Return the listing below verbatim. Pictures do not belong in the copy.

____

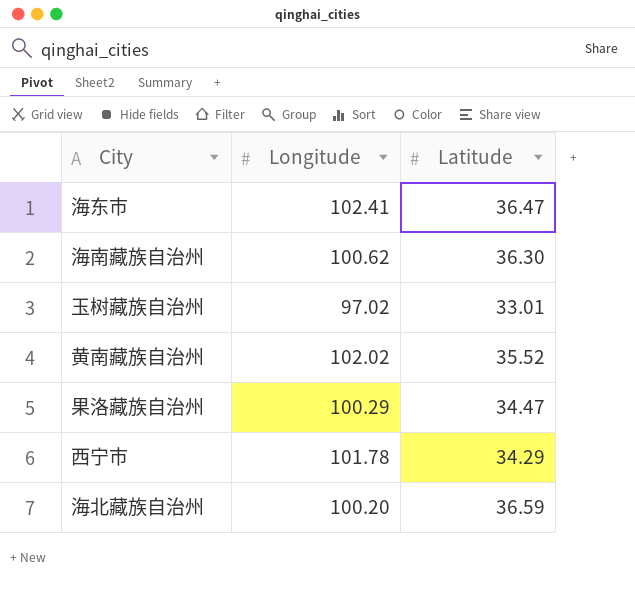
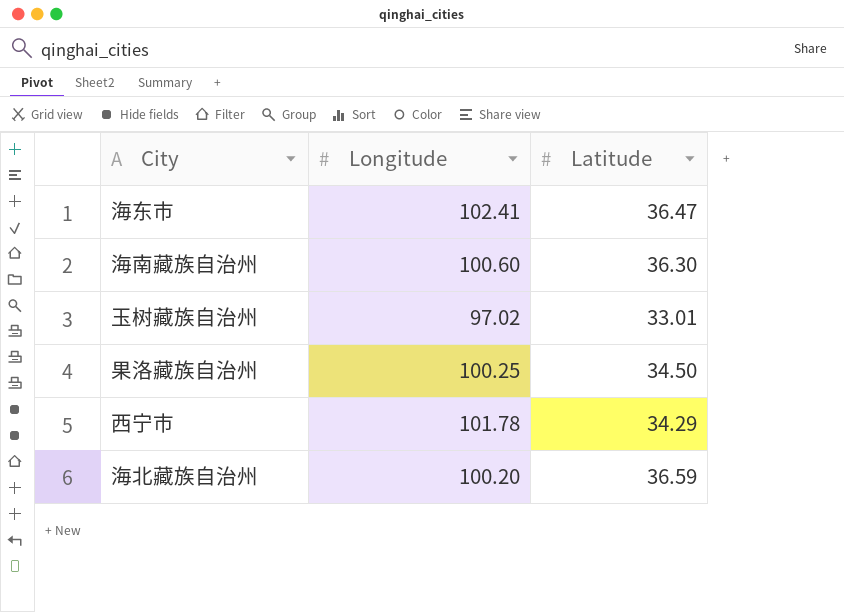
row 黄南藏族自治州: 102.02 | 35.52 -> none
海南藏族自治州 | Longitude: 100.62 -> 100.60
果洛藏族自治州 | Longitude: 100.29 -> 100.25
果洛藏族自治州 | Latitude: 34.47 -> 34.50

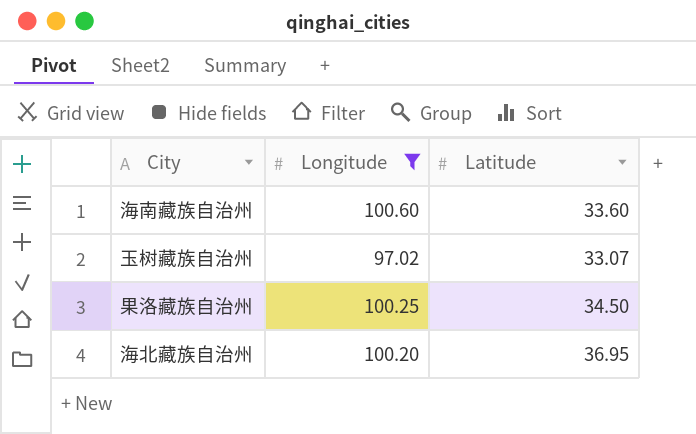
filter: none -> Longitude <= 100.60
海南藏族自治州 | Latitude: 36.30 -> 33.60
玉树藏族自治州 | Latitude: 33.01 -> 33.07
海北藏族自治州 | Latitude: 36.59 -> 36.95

____

→ **SOLUTION**
row 黄南藏族自治州: 102.02 | 35.52 -> none
海南藏族自治州 | Longitude: 100.62 -> 100.60
果洛藏族自治州 | Longitude: 100.29 -> 100.25
果洛藏族自治州 | Latitude: 34.47 -> 34.50

filter: none -> Longitude <= 100.60
海南藏族自治州 | Latitude: 36.30 -> 33.60
玉树藏族自治州 | Latitude: 33.01 -> 33.07
海北藏族自治州 | Latitude: 36.59 -> 36.95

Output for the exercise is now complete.